The entries below are to be repeated exactly, and their pictures left out.

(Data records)
**********
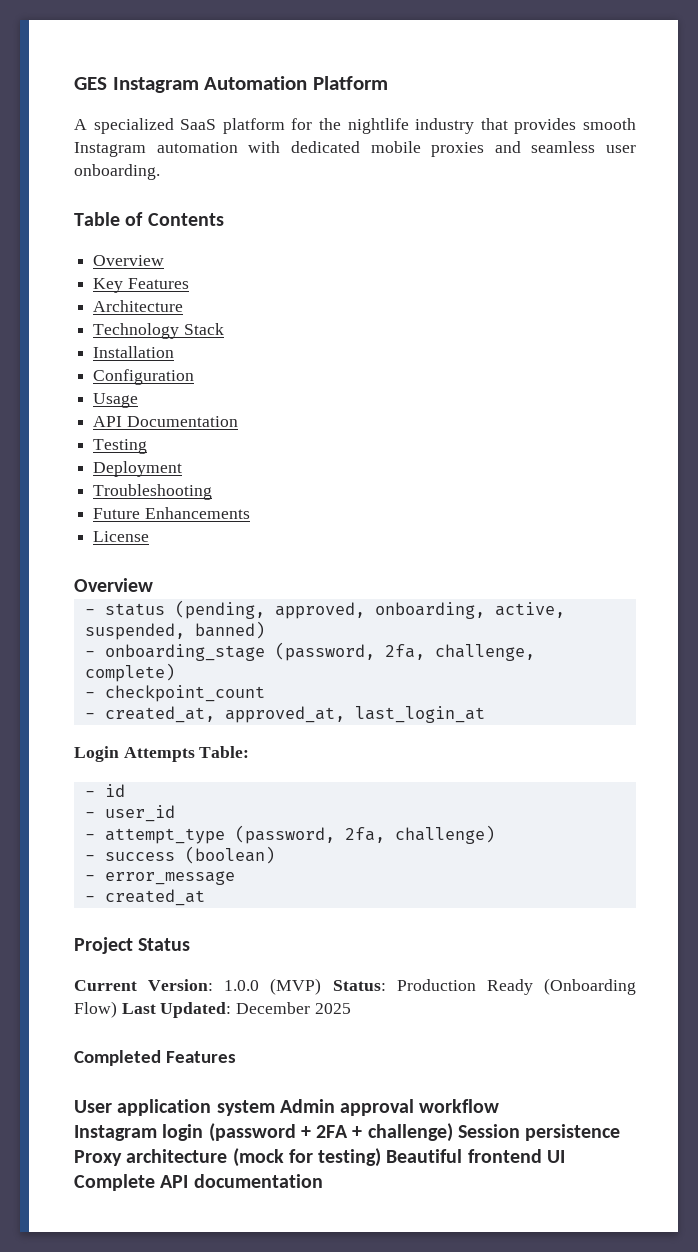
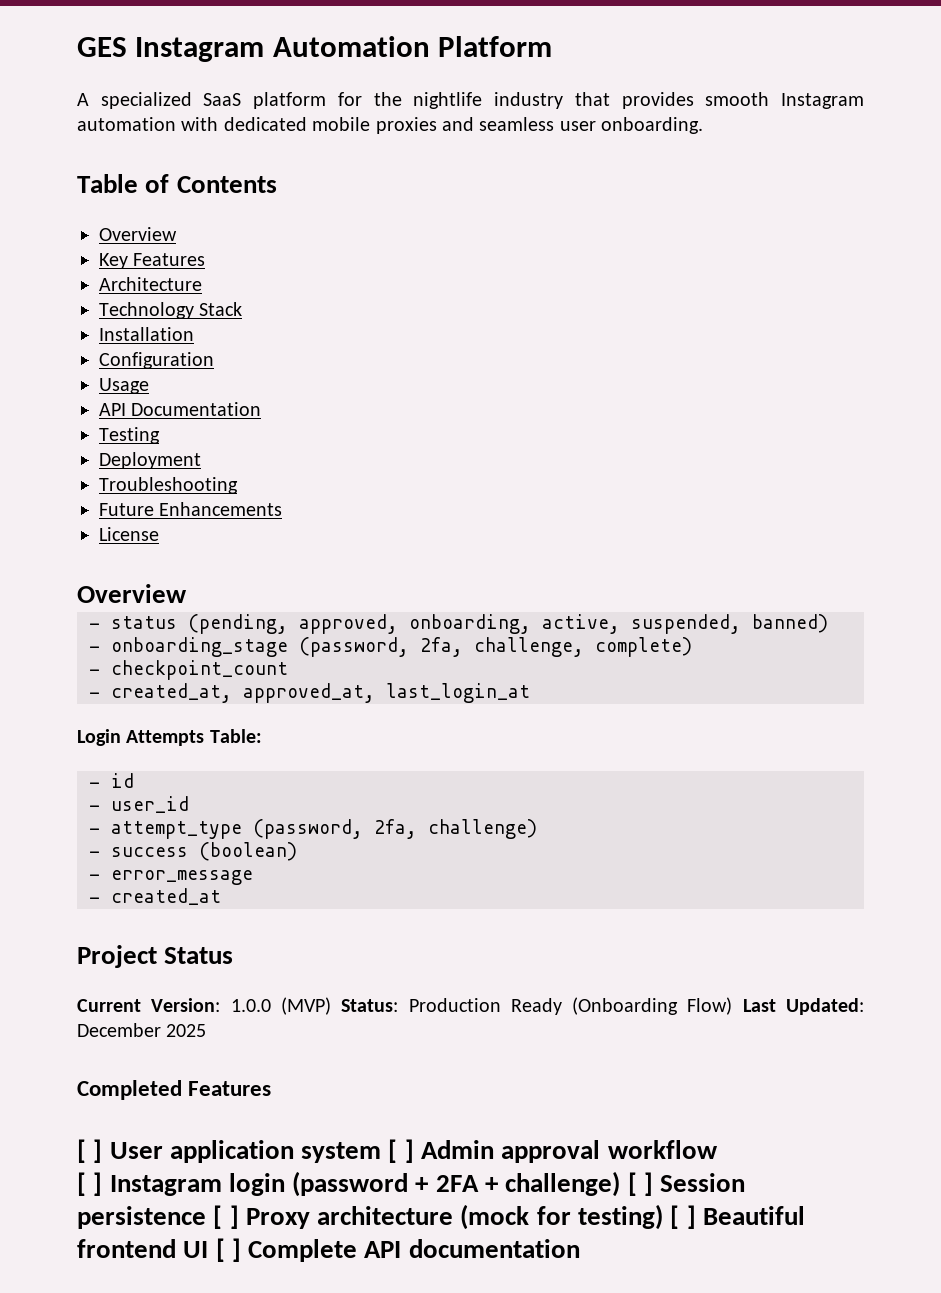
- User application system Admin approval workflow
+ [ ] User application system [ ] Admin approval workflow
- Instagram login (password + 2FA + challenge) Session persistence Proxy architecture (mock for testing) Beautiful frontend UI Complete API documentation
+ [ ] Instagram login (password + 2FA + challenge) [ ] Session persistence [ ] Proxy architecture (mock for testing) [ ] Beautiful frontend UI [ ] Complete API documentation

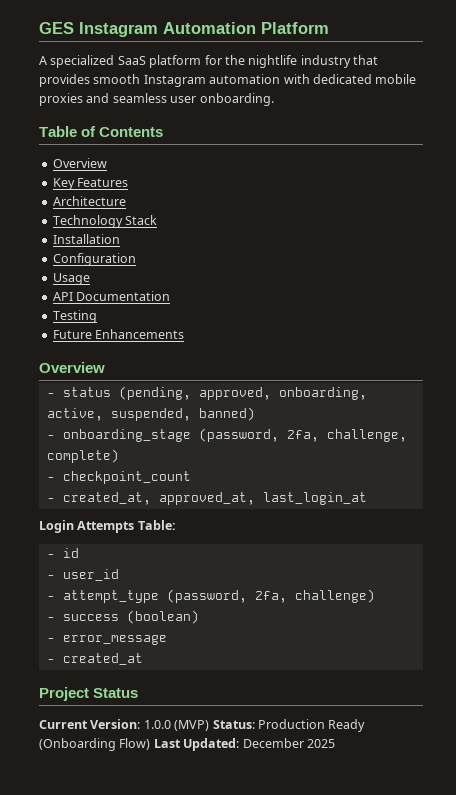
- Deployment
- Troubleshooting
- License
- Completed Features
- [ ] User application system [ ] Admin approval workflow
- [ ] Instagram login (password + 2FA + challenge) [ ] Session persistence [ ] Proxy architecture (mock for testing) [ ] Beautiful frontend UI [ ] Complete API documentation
**********
▶ **Output below**:
- User application system Admin approval workflow
+ [ ] User application system [ ] Admin approval workflow
- Instagram login (password + 2FA + challenge) Session persistence Proxy architecture (mock for testing) Beautiful frontend UI Complete API documentation
+ [ ] Instagram login (password + 2FA + challenge) [ ] Session persistence [ ] Proxy architecture (mock for testing) [ ] Beautiful frontend UI [ ] Complete API documentation

- Deployment
- Troubleshooting
- License
- Completed Features
- [ ] User application system [ ] Admin approval workflow
- [ ] Instagram login (password + 2FA + challenge) [ ] Session persistence [ ] Proxy architecture (mock for testing) [ ] Beautiful frontend UI [ ] Complete API documentation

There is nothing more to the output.